Tomás era un niño que admiraba a los gatos por su astucia y agilidad para caer siempre de pie. Por eso quiso ser como Félix, con su sonrisa a prueba de balas como las que cayeron sobre Reino Unido durante la Segunda Guerra Mundial, aunque en realidad estaba más cerca de Garfield por su holgazanería; Tomás dormía como los gatos hasta 16 horas al día. Pero su afición era tal que podría conformarse con ser como Azrael, el gato malvado de Gargamel, con su astucia y habilidad para atrapar a los Pitufos.
En la pubertad, Tomás comenzó a imitar a sus héroes felinos, gateaba por el suelo e intentaba saltar de los muebles. Pero, al igual que cuando era pequeño, no contaba con su torpeza. No caía de pie, siempre terminaba golpeándose la cabeza o las nalgas. Era tan zopenco que incluso tropezaba con sus pies.
Un día, mientras intentaba emular a Benito Bodoque, el amigo leal y a veces recadero de Don Gato, el jefe de la pandilla callejera de felinos, Tomás cayó en la bañera y se mojó completamente. Fue entonces cuando sus amigos, con quienes convivía en una casa vieja del norte de la ciudad de México, rieron divertidos al mismo tiempo que advirtieron: “¡Eres un auténtico Bañagatos!” Y desde entonces a Tomás le quedó el apelativo.
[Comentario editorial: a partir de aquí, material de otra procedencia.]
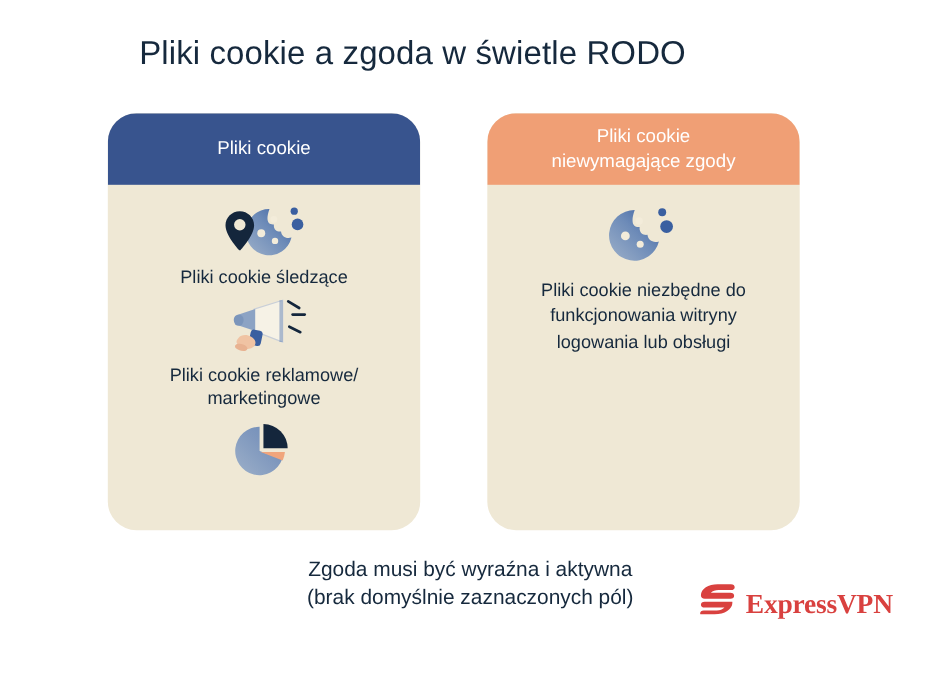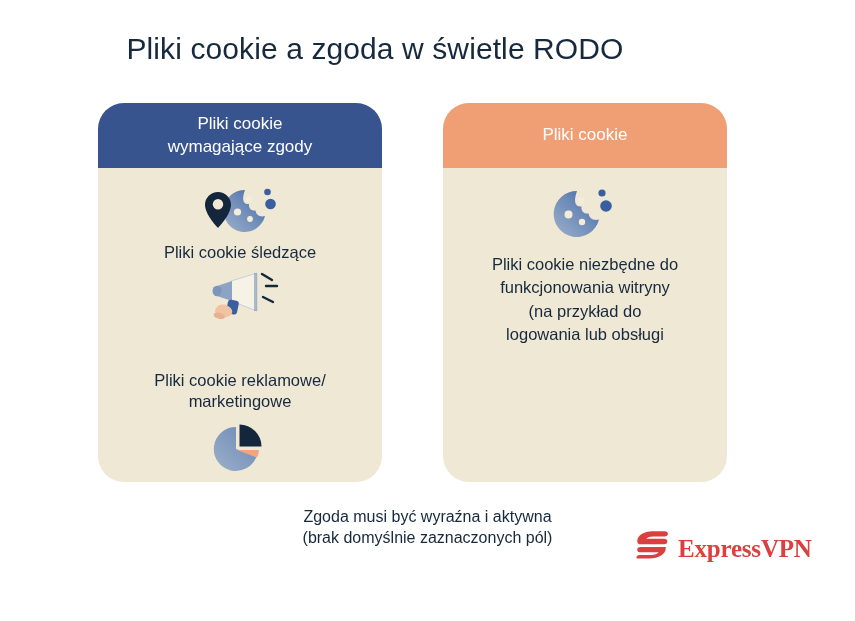--- a/index.html
+++ b/index.html
@@ -76,21 +76,21 @@
     justify-content: flex-start;
   }
 
   
   .item {
     display: flex;
     flex-direction: column;
     align-items: center;
     width: 100%;
   }
-  .item + .item { margin-top: 8px; gap: 39px; }
+  .item + .item { margin-top: 8px; }
 
   .item-icon {
     height: 58px;
     display: flex;
     align-items: center;
     justify-content: center;
   }
   .item-label {
     text-align: center;
     font-size: 16.5px;
@@ -106,21 +106,21 @@
     margin-top: 7px;
   }
 
   
   .caption {
     position: absolute;
     top: 506px;
     left: 0;
     width: 855px;
     text-align: center;
-    font-size: 16px;
+    font-size: 19px;
     line-height: 1.33;
     color: #16293d;
   }
 
   
   .logo {
     position: absolute;
     left: 634px;
     top: 529px;
     display: flex;
@@ -138,21 +138,20 @@
 </head>
 <body>
 
 <div class="title">Pliki cookie a zgoda w świetle RODO</div>
 
 <div class="panel" id="panel-left">
 
   <div class="panel-header">
     <div>
       <div>Pliki cookie</div>
-      <div>wymagające zgody</div>
     </div>
   </div>
 
   <div class="panel-body">
 
     <div class="item">
       <div class="item-icon">
         <svg width="82" height="56" viewBox="0 0 82 56" xmlns="http://www.w3.org/2000/svg">
           <defs>
             <linearGradient id="ck1" x1="0" y1="1" x2="1" y2="0">
@@ -229,20 +228,21 @@
     </div>
 
   </div>
 </div>
 
 <div class="panel" id="panel-right">
 
   <div class="panel-header">
     <div>
       <div>Pliki cookie</div>
+      <div>niewymagające zgody</div>
     </div>
   </div>
 
   <div class="panel-body">
     <div class="item right-item">
       <div class="item-icon">
         <svg width="72" height="58" viewBox="0 0 72 58" xmlns="http://www.w3.org/2000/svg">
           <defs>
             <linearGradient id="ck2" x1="0" y1="1" x2="1" y2="0">
               <stop offset="0" stop-color="#9db0c9"></stop>
@@ -254,21 +254,20 @@
           <circle cx="32" cy="15" r="3.4" fill="#f3ecda"></circle>
           <circle cx="19.5" cy="28.5" r="4" fill="#f3ecda"></circle>
           <circle cx="33" cy="36" r="3.2" fill="#f3ecda"></circle>
           <circle cx="53" cy="7" r="3.6" fill="#3a5fa0"></circle>
           <circle cx="57" cy="20" r="5.8" fill="#3a5fa0"></circle>
         </svg>
       </div>
       <div class="item-label">
         <div>Pliki cookie niezbędne do</div>
         <div>funkcjonowania witryny</div>
-        <div>(na przykład do</div>
         <div>logowania lub obsługi</div>
       </div>
     </div>
   </div>
 </div>
 
 <div class="caption">
   <div>Zgoda musi być wyraźna i aktywna</div>
   <div>(brak domyślnie zaznaczonych pól)</div>
 </div>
Pero el joven no se rindió. Su vida siguió inspirada en los mininos. Le asombraba Faith, nombrado “El gato del año en 1961” por su valentía durante la Segunda Guerra Mundial, pero él era incapaz de esas proezas. Cuando se ponía místico, aplaudía a Oscar, el gato de un hospicio que predecía el deceso de los pacientes. En sus nostalgias, arengaba a Tom para que por fin atrapara a Jerry, en sus inseguridades identitarias alguna vez cepilló el pelaje de los gatos de un escritor famoso e incluso usó un traje de Gatúbela. En esa ocasión, por cierto, sus amigos volvieron a reir, pero lo hicieron más todavía cuando lo vieron disfrazado de El Gato con botas, porque Tomás no tenía nada de valiente y además odiaba a los españoles porque conquistaron a los aztecas.
A Tomás “El Bañagatos” no le importaban las burlas y, con la voluntad de la mosca frente al ventanal, diariamente se instruía sobre el tema. Así fue como supo que durante los siglos XVII y XVIII en Europa, a los sirvientes se les llamó “Gatos” por su habilidad para moverse silenciosamente, también por su agilidad y rapidez para atender tareas y además por su fidelidad. Con esos datos, Tomás, quien además era muy sigiloso, supo que al fin podría ser un gato. Afianzó esa convicción al conocer a Socks, el gato de la familia Clinton en los tiempos en que Bill era el presidente de Estados Unidos. ¿Y por qué no ser como aquel michito?, se preguntó entusiasmado.
Pero las cosas no sucedieron de inmediato. Durante un tiempo Tomás siguió simulando ser gato y así, en los campos de la UNAM, se hizo famoso bailando punk, con los ojos y las uñas pintadas de negro rasgando el aire con sus arañazos. También cobró notoriedad cuando más que parecer felino simuló a una rata para extraer de un anaquel, furtivamente, una cámara fotográfica, aunque, hay que reconocer, tuvo la habilidad gatesca para escabullirse. Así, “El Bañagatos” se convirtió en una leyenda y esta se incrementó cuando un día consiguió un empleo que lo hizo sentirse casi como Azrael, pero, en la vida real, peor aún por ser el criado de un tirano local, quien necesitaba a alguien para atender a una gran cantidad de gatos, lo que incluía bañarlos, darles comida y sobre todo, instruirlos para que maullaran según ordenara el tirano. El trabajo de Tomás consistió en eso y, sobre todo, en provocar que aquellos gatitos maullaran todas las mañanas para solaz del patrón. Ya fuera para elogiarlo o para molestar en los vecindarios de quienes no coincidían con él.
Y así fue como aquel niño torpe logró el objetivo de su vida: ser un “Bañagatos” aunque eso significara convertirse en un lacayo.